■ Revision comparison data

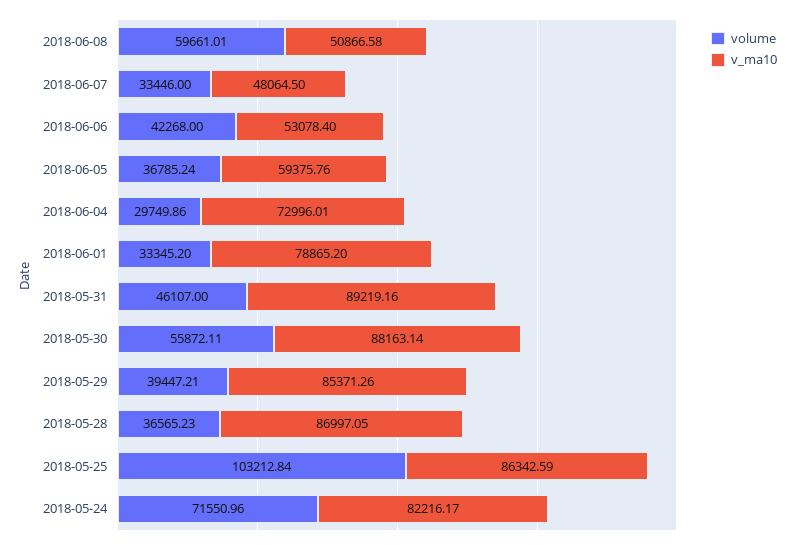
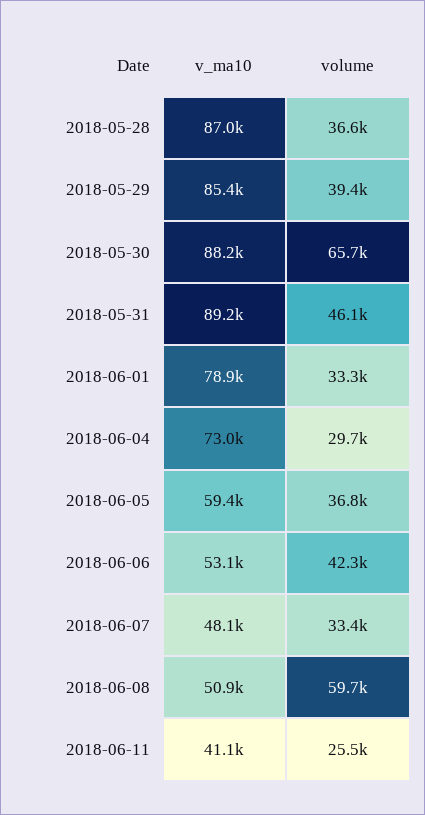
volume, 2018-05-30: 55872.11 -> 65700
volume, 2018-05-25: 103212.84 -> none
v_ma10, 2018-05-25: 86342.59 -> none
volume, 2018-05-24: 71550.96 -> none
v_ma10, 2018-05-24: 82216.17 -> none
v_ma10, 2018-06-11: none -> 41100
volume, 2018-06-11: none -> 25500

■ What you will do
Each record should appear again exactly as it stands, with no picture included.

■ Output of the exercise
volume, 2018-05-30: 55872.11 -> 65700
volume, 2018-05-25: 103212.84 -> none
v_ma10, 2018-05-25: 86342.59 -> none
volume, 2018-05-24: 71550.96 -> none
v_ma10, 2018-05-24: 82216.17 -> none
v_ma10, 2018-06-11: none -> 41100
volume, 2018-06-11: none -> 25500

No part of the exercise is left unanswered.